My biggest issues are a result of my preoccupation with myself.

The times when I focus on the Lord, and on others are a blast of cool relief to my overheated soul. Healthy thinking can be evidence of what our gaze is set upon.

Healthy periods of self-examination are necessary, to a point. But prolonged focus can only be injurious. 

My own flirtations with suicide have caused me to reflect on how I arrived at such a point. Suicide is the inability to construct a future and feel loved. I get ensnared by all of my ponderous issues and can see no light and have no hope. I become hopeless; despair is all I can see and feel.

But we must never trust the seemingly “certainties of despair”. The promises of God and the steady witness of the Holy Spirit are to be our very life. Especially in this matter. Miring yourself in your problems will only damage your heart and mind. You may have a mental illness, but we can reduce the tension that life is giving us.

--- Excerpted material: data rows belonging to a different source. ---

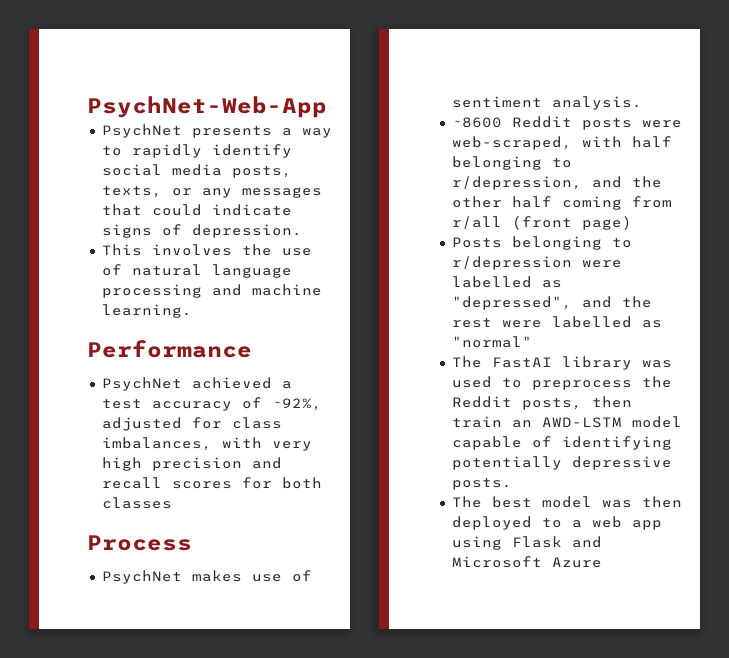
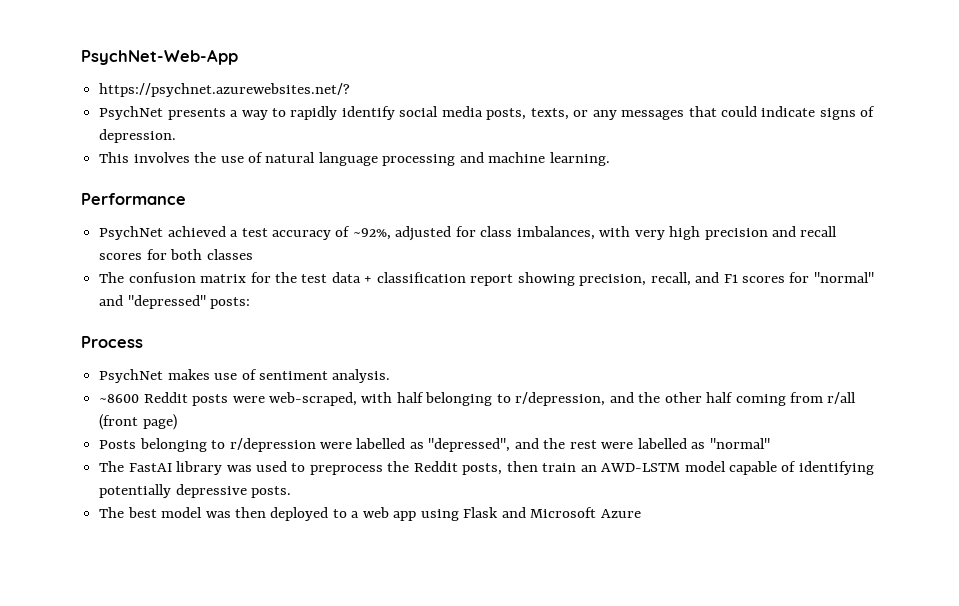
(327, 107) none -> [99,83,351,97] // https://psychnet.azurewebsites.net/?
(172, 503) none -> [99,272,874,286] [99,295,251,309] // The confusion matrix for the test data + classification report showing precision, recall, and F1 scores for "normal" and "depressed" posts:

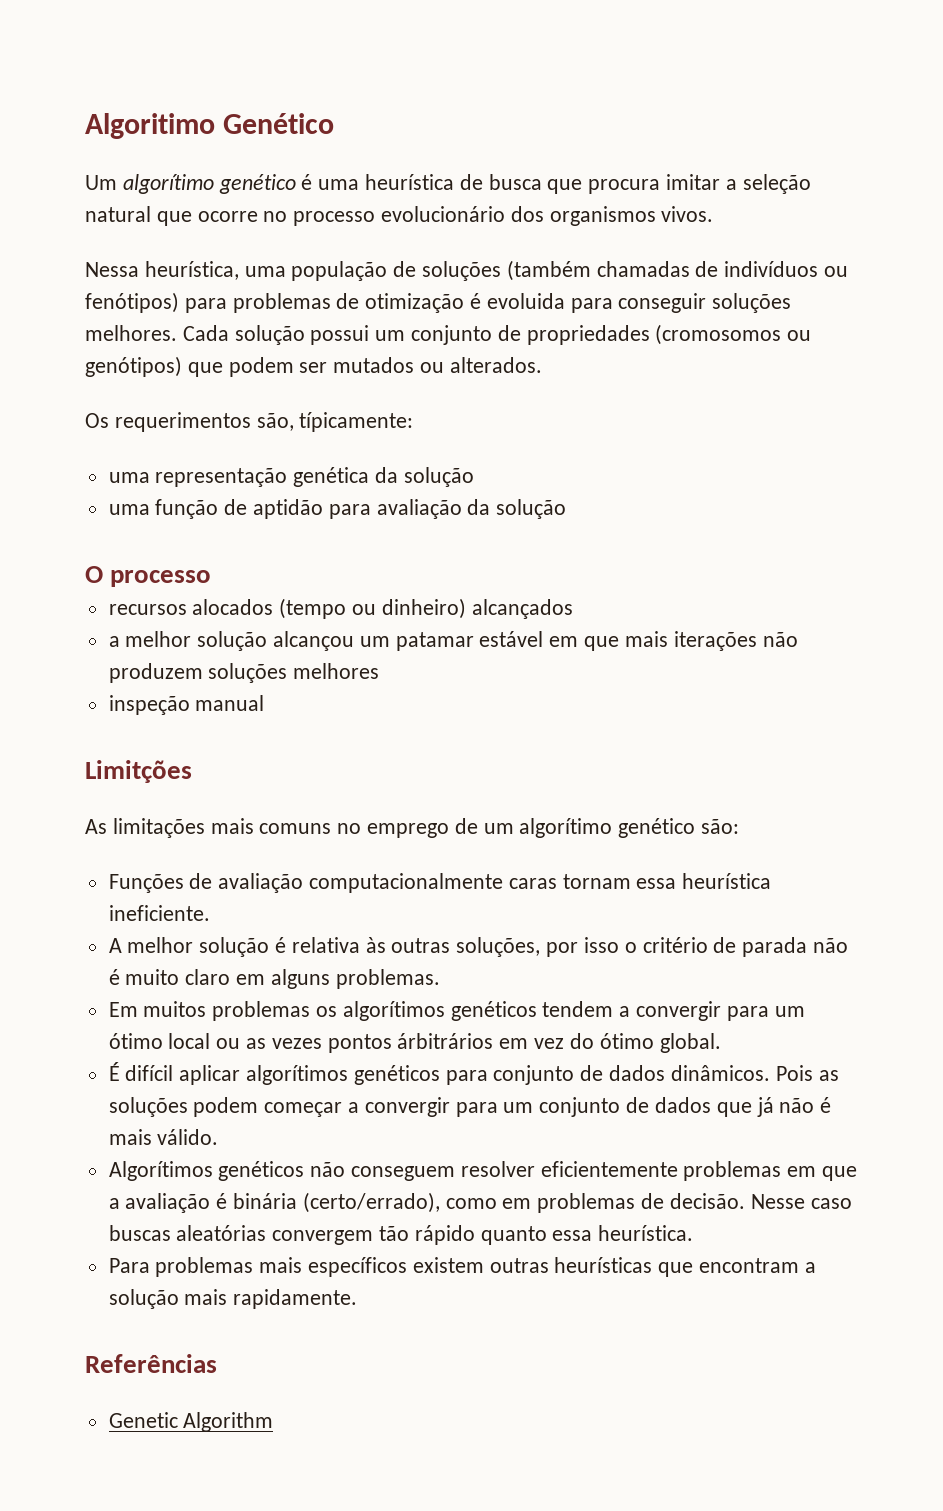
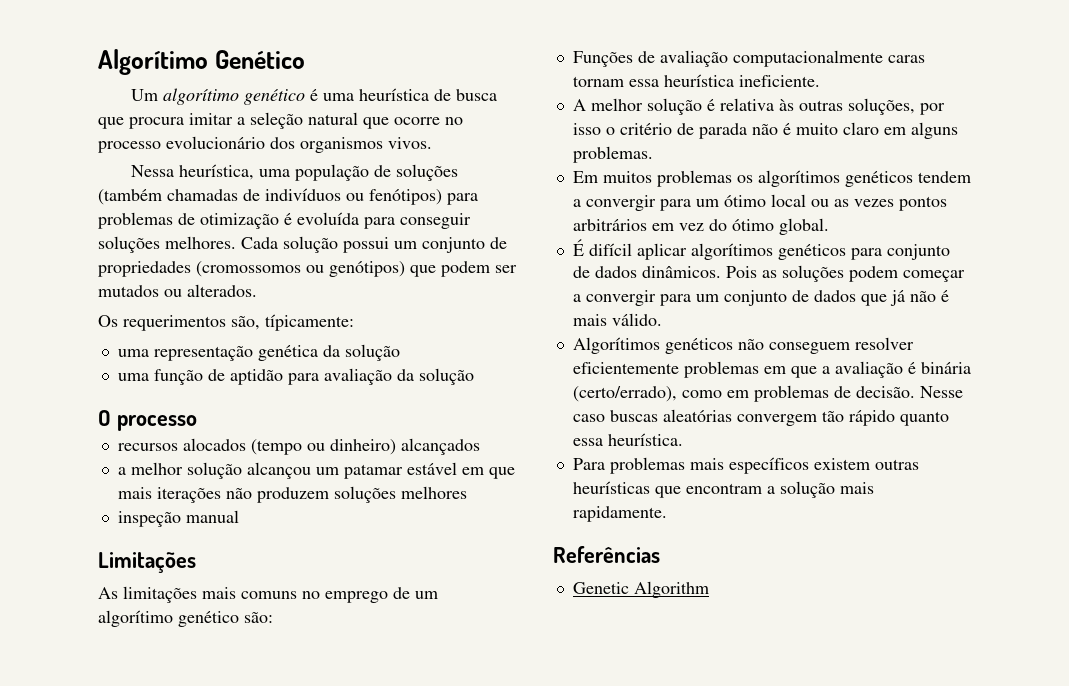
[85,113,215,139] Algoritimo -> [98,49,208,75] Algorítimo
[486,293,565,309] evoluida -> [297,212,359,225] evoluída
[655,324,782,345] (cromosomos -> [196,261,301,277] (cromossomos
[85,760,192,783] Limitções -> [98,552,196,573] Limitações
[397,1033,494,1049] árbitrários -> [572,219,647,231] arbitrários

I have both bipolar disorder and epilepsy. I have experienced the “mega-ton” kind of depression. I know that I stay healthy when my attention is not on me, but on my family, my church, and my community; and my God. I gain nothing when my soul is mesmerized by my issues. (This isn’t humility– it’s the opposite.)

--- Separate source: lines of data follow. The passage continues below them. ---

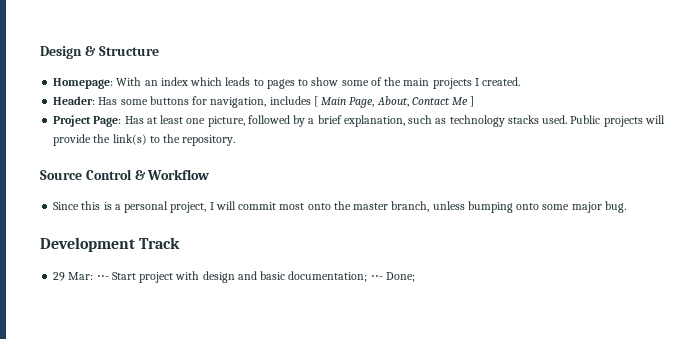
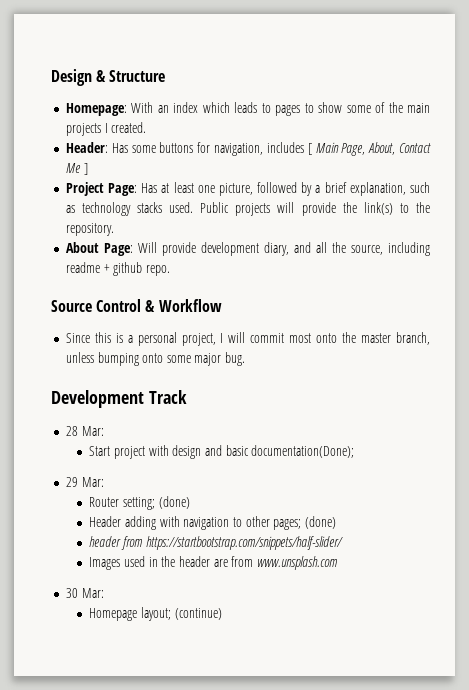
(236, 140) none -> [65,242,430,256] [65,262,170,276] // About Page: Will provide development diary, and all the source, including readme + github repo.
[53,272,109,281] 29 Mar: ⋅⋅- -> [65,426,104,436] 28 Mar: //
[288,271,415,282] documentation; ⋅⋅- Done; -> [251,445,355,458] [65,477,104,487] [89,496,190,510] [89,516,336,530] [89,536,343,550] [89,556,337,570] [65,588,104,598] [89,607,222,621] documentation(Done); // 29 Mar: // Router setting; (done) // Header adding with navigation to other pages; (done) // header from https://startbootstrap.com/snippets/half-slider/ // Images used in the header are from www.unsplash.com // 30 Mar: // Homepage layout; (continue)

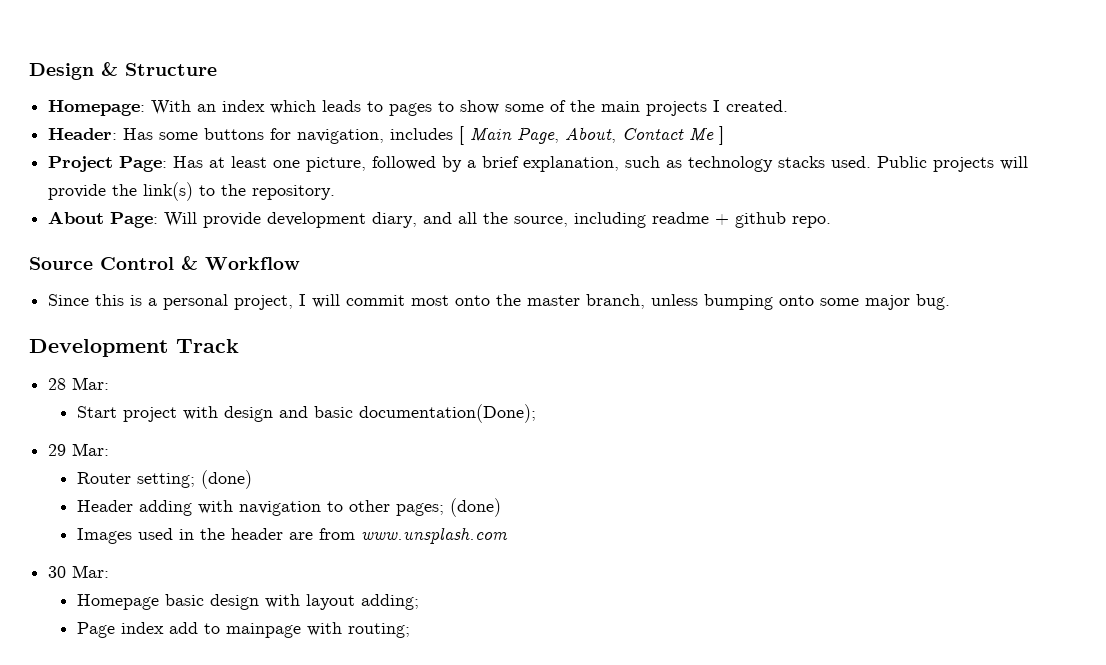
[89,536,343,550] // header from https://startbootstrap.com/snippets/half-slider/ -> (501, 507) none
[140,607,222,621] layout; (continue) -> [164,594,419,610] [76,622,410,638] basic design with layout adding; // Page index add to mainpage with routing;

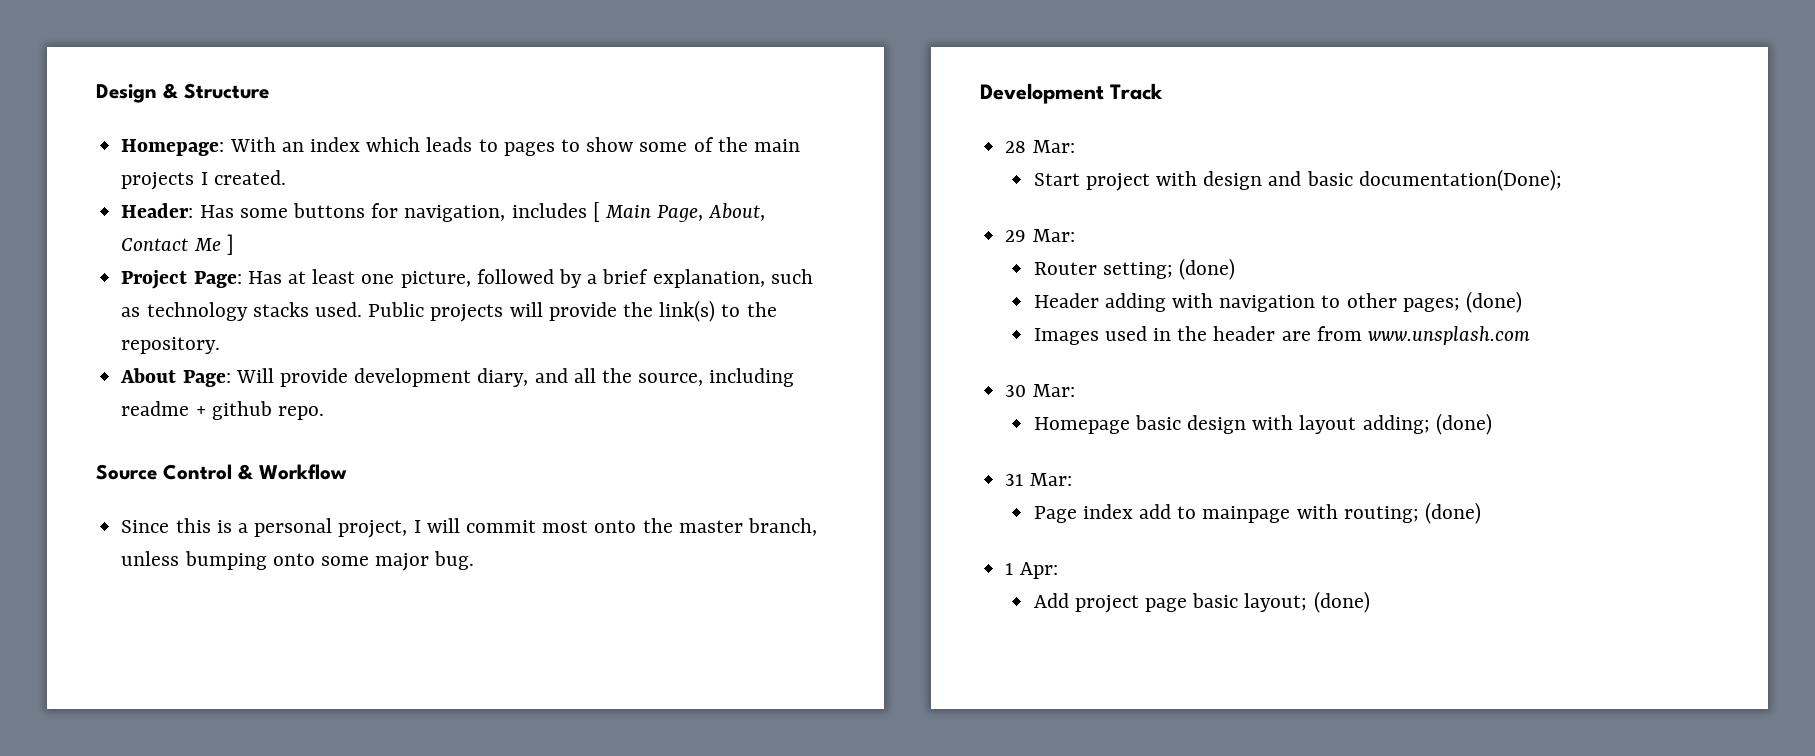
(419, 602) none -> [1435,413,1492,435] [1005,473,1072,486] (done) // 31 Mar:
(410, 630) none -> [1425,502,1482,524] [1005,562,1058,579] [1033,591,1370,613] (done) // 1 Apr: // Add project page basic layout; (done)

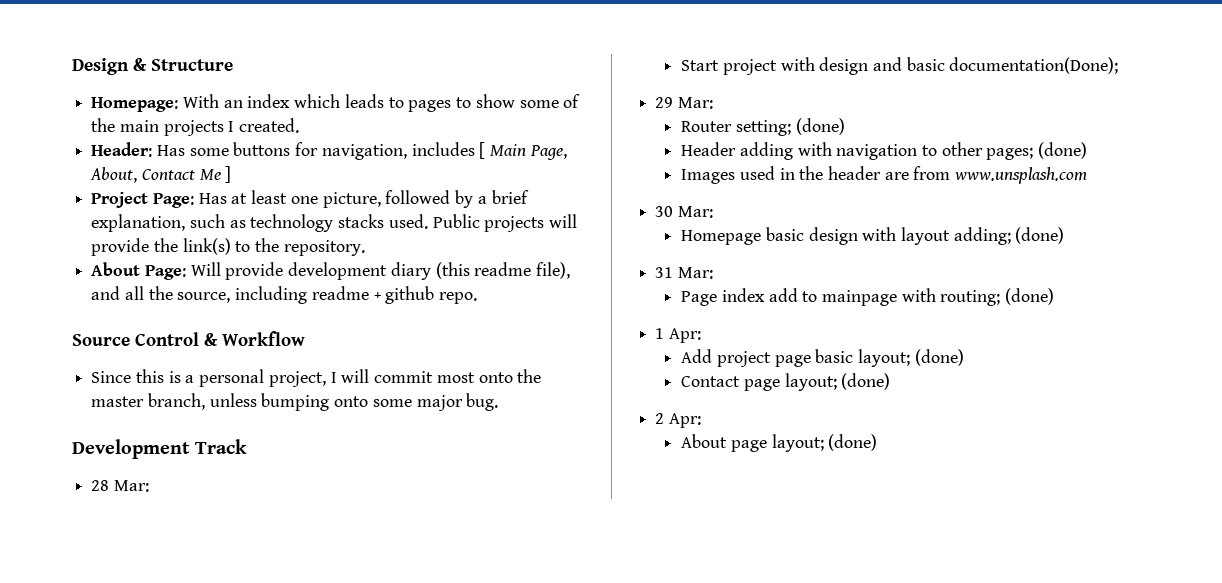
[477,368,529,387] diary, -> [390,262,571,280] diary (this readme file),
(1370, 602) none -> [681,373,891,391] [655,413,701,428] [681,434,878,452] // Contact page layout; (done) // 2 Apr: // About page layout; (done)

For the disciple of Jesus Christ what is called for is self-denial. A committed self-forgetfulness that energizes the “basin-and-towel” service to all those around us. Healing comes when we give ourselves completely (Isaiah 58). Our mental illness doesn’t nullify our discipleship. If anything at all, it enhances it.

I realized there is a fine line here. But I believe that my despair is “anti-God.” When I feel like giving up that should become my finest hour. God is closest to those who need Him most.

For thus says the high and exalted One
Who lives forever, whose name is Holy,
“I dwell on a high and holy place,
And also with the contrite and lowly of spirit
In order to revive the spirit of the lowly
And to revive the heart of the contrite.”